DATASET RECORDS:
-- Opening Marker --
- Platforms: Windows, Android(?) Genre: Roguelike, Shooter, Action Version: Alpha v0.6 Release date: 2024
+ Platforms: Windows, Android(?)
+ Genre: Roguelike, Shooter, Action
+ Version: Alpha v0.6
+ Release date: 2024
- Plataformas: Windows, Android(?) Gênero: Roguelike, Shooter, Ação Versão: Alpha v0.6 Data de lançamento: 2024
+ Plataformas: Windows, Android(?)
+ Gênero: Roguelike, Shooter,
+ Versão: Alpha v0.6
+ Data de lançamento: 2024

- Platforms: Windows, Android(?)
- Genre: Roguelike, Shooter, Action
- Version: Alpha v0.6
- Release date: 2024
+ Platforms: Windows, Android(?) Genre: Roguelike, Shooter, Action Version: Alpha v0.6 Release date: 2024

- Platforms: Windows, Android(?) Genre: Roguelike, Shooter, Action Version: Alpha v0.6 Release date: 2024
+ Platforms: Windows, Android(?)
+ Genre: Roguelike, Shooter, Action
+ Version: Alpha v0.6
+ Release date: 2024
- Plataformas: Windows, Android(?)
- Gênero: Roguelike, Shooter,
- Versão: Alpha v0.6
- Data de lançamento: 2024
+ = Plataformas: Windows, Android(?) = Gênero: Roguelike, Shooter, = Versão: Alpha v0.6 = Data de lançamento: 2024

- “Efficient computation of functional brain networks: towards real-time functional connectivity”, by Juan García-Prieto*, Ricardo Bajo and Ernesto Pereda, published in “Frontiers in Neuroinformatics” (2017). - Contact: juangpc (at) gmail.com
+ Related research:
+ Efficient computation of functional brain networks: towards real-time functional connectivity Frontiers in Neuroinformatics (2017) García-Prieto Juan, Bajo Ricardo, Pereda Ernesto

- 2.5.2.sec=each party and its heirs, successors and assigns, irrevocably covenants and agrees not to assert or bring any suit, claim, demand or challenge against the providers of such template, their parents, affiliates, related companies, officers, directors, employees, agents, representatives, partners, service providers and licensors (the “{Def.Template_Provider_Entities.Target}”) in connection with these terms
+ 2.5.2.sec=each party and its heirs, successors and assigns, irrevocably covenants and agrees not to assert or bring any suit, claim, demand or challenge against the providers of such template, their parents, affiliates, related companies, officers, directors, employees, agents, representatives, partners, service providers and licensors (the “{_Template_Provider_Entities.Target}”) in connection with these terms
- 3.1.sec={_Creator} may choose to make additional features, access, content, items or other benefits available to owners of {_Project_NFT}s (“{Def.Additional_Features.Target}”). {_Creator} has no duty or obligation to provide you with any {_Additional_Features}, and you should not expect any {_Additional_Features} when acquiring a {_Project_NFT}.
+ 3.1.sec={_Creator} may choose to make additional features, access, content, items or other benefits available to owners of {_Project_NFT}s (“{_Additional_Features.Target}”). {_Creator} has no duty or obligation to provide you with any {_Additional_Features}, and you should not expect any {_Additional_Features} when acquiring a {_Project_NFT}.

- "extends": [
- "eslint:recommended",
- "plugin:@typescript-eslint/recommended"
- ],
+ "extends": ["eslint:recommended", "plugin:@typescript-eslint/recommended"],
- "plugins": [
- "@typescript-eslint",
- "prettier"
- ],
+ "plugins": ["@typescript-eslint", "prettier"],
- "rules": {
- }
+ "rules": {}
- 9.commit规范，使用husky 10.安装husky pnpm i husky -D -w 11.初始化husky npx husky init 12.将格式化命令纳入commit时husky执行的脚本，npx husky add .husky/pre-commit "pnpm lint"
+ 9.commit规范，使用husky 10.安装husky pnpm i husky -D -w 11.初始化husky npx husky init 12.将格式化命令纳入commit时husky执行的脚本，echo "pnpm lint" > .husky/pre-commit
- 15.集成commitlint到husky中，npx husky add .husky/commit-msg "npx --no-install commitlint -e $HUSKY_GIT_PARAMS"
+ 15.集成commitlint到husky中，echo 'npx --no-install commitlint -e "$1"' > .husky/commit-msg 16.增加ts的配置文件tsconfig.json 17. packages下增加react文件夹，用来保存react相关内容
-- Closing Marker --
EXERCISE DETAILS:
The lines above should be printed again, exactly as they are.

TASK ANSWER:
- Platforms: Windows, Android(?) Genre: Roguelike, Shooter, Action Version: Alpha v0.6 Release date: 2024
+ Platforms: Windows, Android(?)
+ Genre: Roguelike, Shooter, Action
+ Version: Alpha v0.6
+ Release date: 2024
- Plataformas: Windows, Android(?) Gênero: Roguelike, Shooter, Ação Versão: Alpha v0.6 Data de lançamento: 2024
+ Plataformas: Windows, Android(?)
+ Gênero: Roguelike, Shooter,
+ Versão: Alpha v0.6
+ Data de lançamento: 2024

- Platforms: Windows, Android(?)
- Genre: Roguelike, Shooter, Action
- Version: Alpha v0.6
- Release date: 2024
+ Platforms: Windows, Android(?) Genre: Roguelike, Shooter, Action Version: Alpha v0.6 Release date: 2024

- Platforms: Windows, Android(?) Genre: Roguelike, Shooter, Action Version: Alpha v0.6 Release date: 2024
+ Platforms: Windows, Android(?)
+ Genre: Roguelike, Shooter, Action
+ Version: Alpha v0.6
+ Release date: 2024
- Plataformas: Windows, Android(?)
- Gênero: Roguelike, Shooter,
- Versão: Alpha v0.6
- Data de lançamento: 2024
+ = Plataformas: Windows, Android(?) = Gênero: Roguelike, Shooter, = Versão: Alpha v0.6 = Data de lançamento: 2024

- “Efficient computation of functional brain networks: towards real-time functional connectivity”, by Juan García-Prieto*, Ricardo Bajo and Ernesto Pereda, published in “Frontiers in Neuroinformatics” (2017). - Contact: juangpc (at) gmail.com
+ Related research:
+ Efficient computation of functional brain networks: towards real-time functional connectivity Frontiers in Neuroinformatics (2017) García-Prieto Juan, Bajo Ricardo, Pereda Ernesto

- 2.5.2.sec=each party and its heirs, successors and assigns, irrevocably covenants and agrees not to assert or bring any suit, claim, demand or challenge against the providers of such template, their parents, affiliates, related companies, officers, directors, employees, agents, representatives, partners, service providers and licensors (the “{Def.Template_Provider_Entities.Target}”) in connection with these terms
+ 2.5.2.sec=each party and its heirs, successors and assigns, irrevocably covenants and agrees not to assert or bring any suit, claim, demand or challenge against the providers of such template, their parents, affiliates, related companies, officers, directors, employees, agents, representatives, partners, service providers and licensors (the “{_Template_Provider_Entities.Target}”) in connection with these terms
- 3.1.sec={_Creator} may choose to make additional features, access, content, items or other benefits available to owners of {_Project_NFT}s (“{Def.Additional_Features.Target}”). {_Creator} has no duty or obligation to provide you with any {_Additional_Features}, and you should not expect any {_Additional_Features} when acquiring a {_Project_NFT}.
+ 3.1.sec={_Creator} may choose to make additional features, access, content, items or other benefits available to owners of {_Project_NFT}s (“{_Additional_Features.Target}”). {_Creator} has no duty or obligation to provide you with any {_Additional_Features}, and you should not expect any {_Additional_Features} when acquiring a {_Project_NFT}.

- "extends": [
- "eslint:recommended",
- "plugin:@typescript-eslint/recommended"
- ],
+ "extends": ["eslint:recommended", "plugin:@typescript-eslint/recommended"],
- "plugins": [
- "@typescript-eslint",
- "prettier"
- ],
+ "plugins": ["@typescript-eslint", "prettier"],
- "rules": {
- }
+ "rules": {}
- 9.commit规范，使用husky 10.安装husky pnpm i husky -D -w 11.初始化husky npx husky init 12.将格式化命令纳入commit时husky执行的脚本，npx husky add .husky/pre-commit "pnpm lint"
+ 9.commit规范，使用husky 10.安装husky pnpm i husky -D -w 11.初始化husky npx husky init 12.将格式化命令纳入commit时husky执行的脚本，echo "pnpm lint" > .husky/pre-commit
- 15.集成commitlint到husky中，npx husky add .husky/commit-msg "npx --no-install commitlint -e $HUSKY_GIT_PARAMS"
+ 15.集成commitlint到husky中，echo 'npx --no-install commitlint -e "$1"' > .husky/commit-msg 16.增加ts的配置文件tsconfig.json 17. packages下增加react文件夹，用来保存react相关内容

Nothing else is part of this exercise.